■ Before-and-after page screenshots:

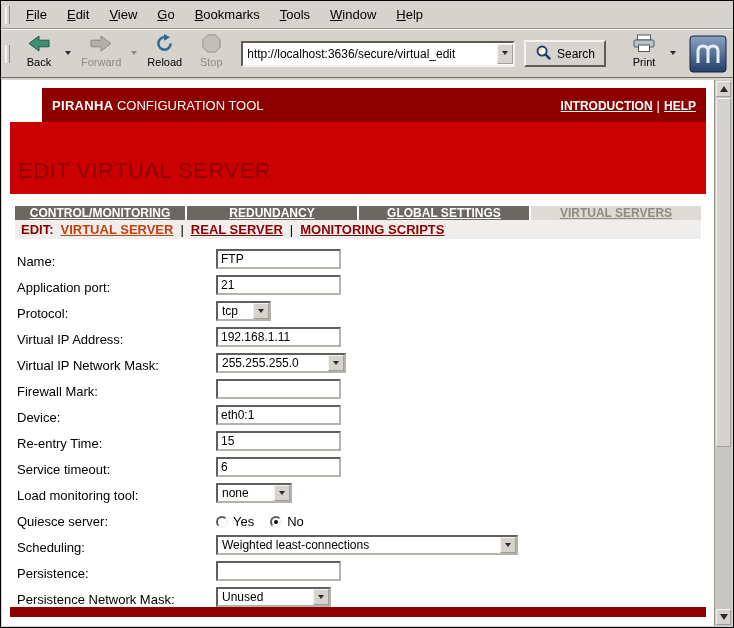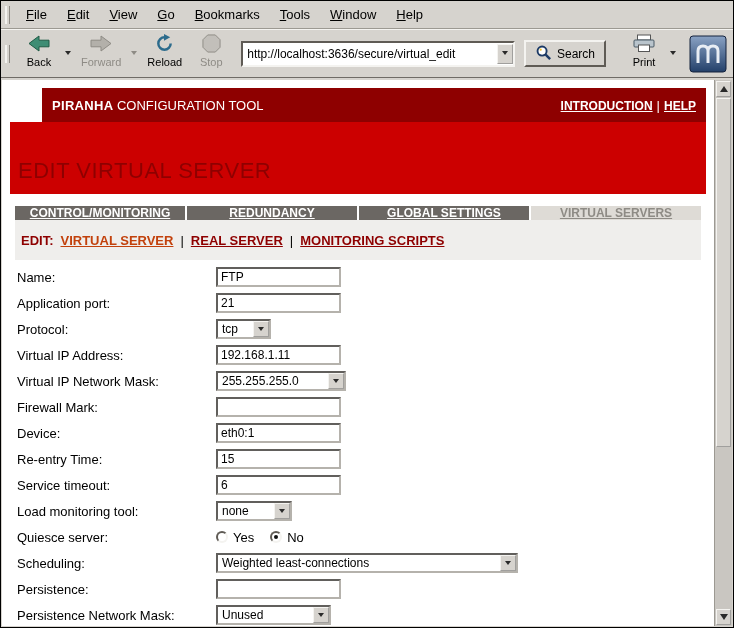--- a/index.html
+++ b/index.html
@@ -60,7 +60,7 @@
          text-decoration:underline; cursor:pointer; }
   .tab.active { background:#dedbd6; color:#8e8b85; }
 
-  .subnav { height:40px; background:#efeeec; margin:0 5px; display:flex; align-items:center;
+  .subnav { height:19px; background:#efeeec; margin:0 5px; display:flex; align-items:center;
             gap:7px; padding:0 6px; font-size:13px; font-weight:bold; }
   .subnav .prefix { color:#8e0000; }
   .subnav .current { color:#c2410c; text-decoration:underline; cursor:pointer;text-align:right; }

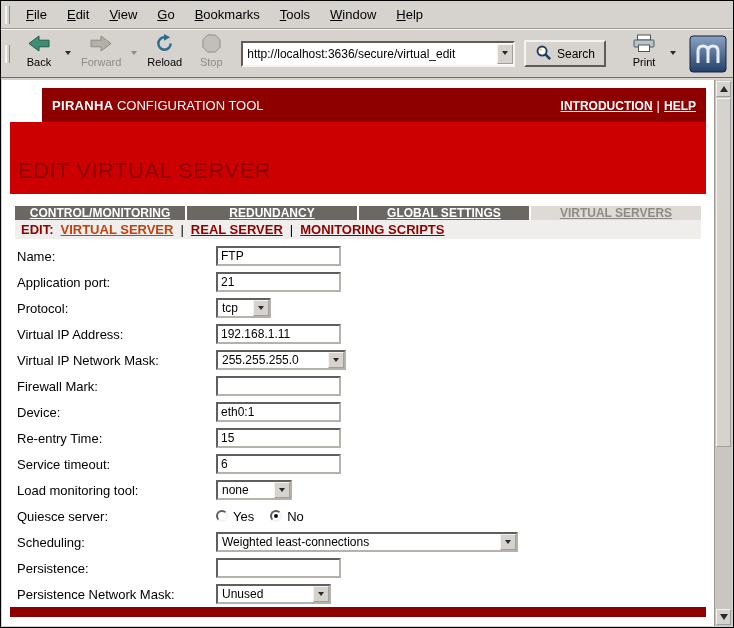--- a/index.html
+++ b/index.html
@@ -68,7 +68,7 @@
   .subnav .sep { font-weight:normal; color:#000; }
 
   .form { margin-top:4px; }
-  .form-row { height:26px; display:flex; align-items:center; padding-left:7px; }
+  .form-row { height:26px; display:flex; align-items:flex-end; padding-left:7px; }
   .flabel { width:199px; font-size:13px; color:#000; }
   .tinput { width:125px; height:20px; border:2px inset #b5b2ac; font-size:12px;
             padding:0 3px; font-family:"Liberation Sans", sans-serif; background:#fff; }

■ WORK TO BE COMPLETED: Every line holding the string "items" should be copied here, so please find those lines in the data.

■ ANSWER TO THIS TASK:
-  .subnav { height:40px; background:#efeeec; margin:0 5px; display:flex; align-items:center;
+  .subnav { height:19px; background:#efeeec; margin:0 5px; display:flex; align-items:center;
-  .form-row { height:26px; display:flex; align-items:center; padding-left:7px; }
+  .form-row { height:26px; display:flex; align-items:flex-end; padding-left:7px; }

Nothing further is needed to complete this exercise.